OEM Bullbars on the Ford Everest is engineered for the average buyer, which means it's not engineered for you if you actually use the ute. Aussie owners typically run heavier than the spec sheet, drive on rougher surfaces than the test fleet, and put more annual kilometres on a vehicle than the warranty model assumes. The other thing about Plenty Highway NT is that the conditions vary so quickly. You might be on dry sand one minute and a wet clay corner the next. That kind of variation is brutal on Bullbars components, especially the seals and bushes that don't like rapid temperature change.
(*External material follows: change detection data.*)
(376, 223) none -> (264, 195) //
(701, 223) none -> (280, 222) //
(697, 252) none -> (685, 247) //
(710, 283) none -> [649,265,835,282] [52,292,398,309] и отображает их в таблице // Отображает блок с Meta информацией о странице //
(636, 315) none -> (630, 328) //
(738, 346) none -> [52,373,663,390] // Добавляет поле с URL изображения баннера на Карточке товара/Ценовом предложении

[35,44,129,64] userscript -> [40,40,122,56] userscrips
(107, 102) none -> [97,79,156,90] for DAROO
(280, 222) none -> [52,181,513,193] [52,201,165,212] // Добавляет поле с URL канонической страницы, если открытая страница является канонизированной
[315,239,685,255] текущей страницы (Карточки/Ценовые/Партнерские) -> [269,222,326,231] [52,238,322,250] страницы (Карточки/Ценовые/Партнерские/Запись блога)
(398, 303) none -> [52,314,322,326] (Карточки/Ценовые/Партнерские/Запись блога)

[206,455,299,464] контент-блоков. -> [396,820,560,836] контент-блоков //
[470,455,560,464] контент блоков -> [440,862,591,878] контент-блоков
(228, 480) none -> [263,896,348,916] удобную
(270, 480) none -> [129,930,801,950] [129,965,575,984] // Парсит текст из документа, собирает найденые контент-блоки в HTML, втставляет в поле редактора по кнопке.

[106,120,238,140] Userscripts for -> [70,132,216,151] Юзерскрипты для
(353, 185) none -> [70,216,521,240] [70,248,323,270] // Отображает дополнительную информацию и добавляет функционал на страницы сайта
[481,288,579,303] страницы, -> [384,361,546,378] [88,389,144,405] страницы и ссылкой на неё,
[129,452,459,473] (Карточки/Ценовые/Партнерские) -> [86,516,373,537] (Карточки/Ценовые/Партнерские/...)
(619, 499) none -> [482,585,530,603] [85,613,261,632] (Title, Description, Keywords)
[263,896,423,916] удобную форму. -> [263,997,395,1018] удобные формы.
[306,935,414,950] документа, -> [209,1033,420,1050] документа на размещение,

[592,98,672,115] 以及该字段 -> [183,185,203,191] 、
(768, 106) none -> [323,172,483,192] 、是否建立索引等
The Ford Everest platform's relationship to Bullbars is genuinely interesting. The factory builds in a level of margin that's good enough for warranty but never excellent for hard use. Australian conditions sit firmly in the 'hard use' bracket, which is why aftermarket spends in this category are so common. Owners who run Plenty Highway NT regularly tend to develop a routine — pre-trip torque check, mid-trip visual, post-trip flush. That's not paranoia, it's pattern recognition. They've seen what happens to Bullbars that doesn't get this treatment.
Summing up
If we could give one piece of advice to a new Ford Everest owner about Bullbars, it'd be this: spend a bit more up front, maintain it on schedule, and never run a kit you can't trace back to a reputable supplier. That's how the rig lasts.
If you're planning a serious trip — Plenty Highway NT or anything that takes you off the bitumen for more than a day — get in touch via the contact page with your rego. Remote check, priority items, what's worth doing before you leave.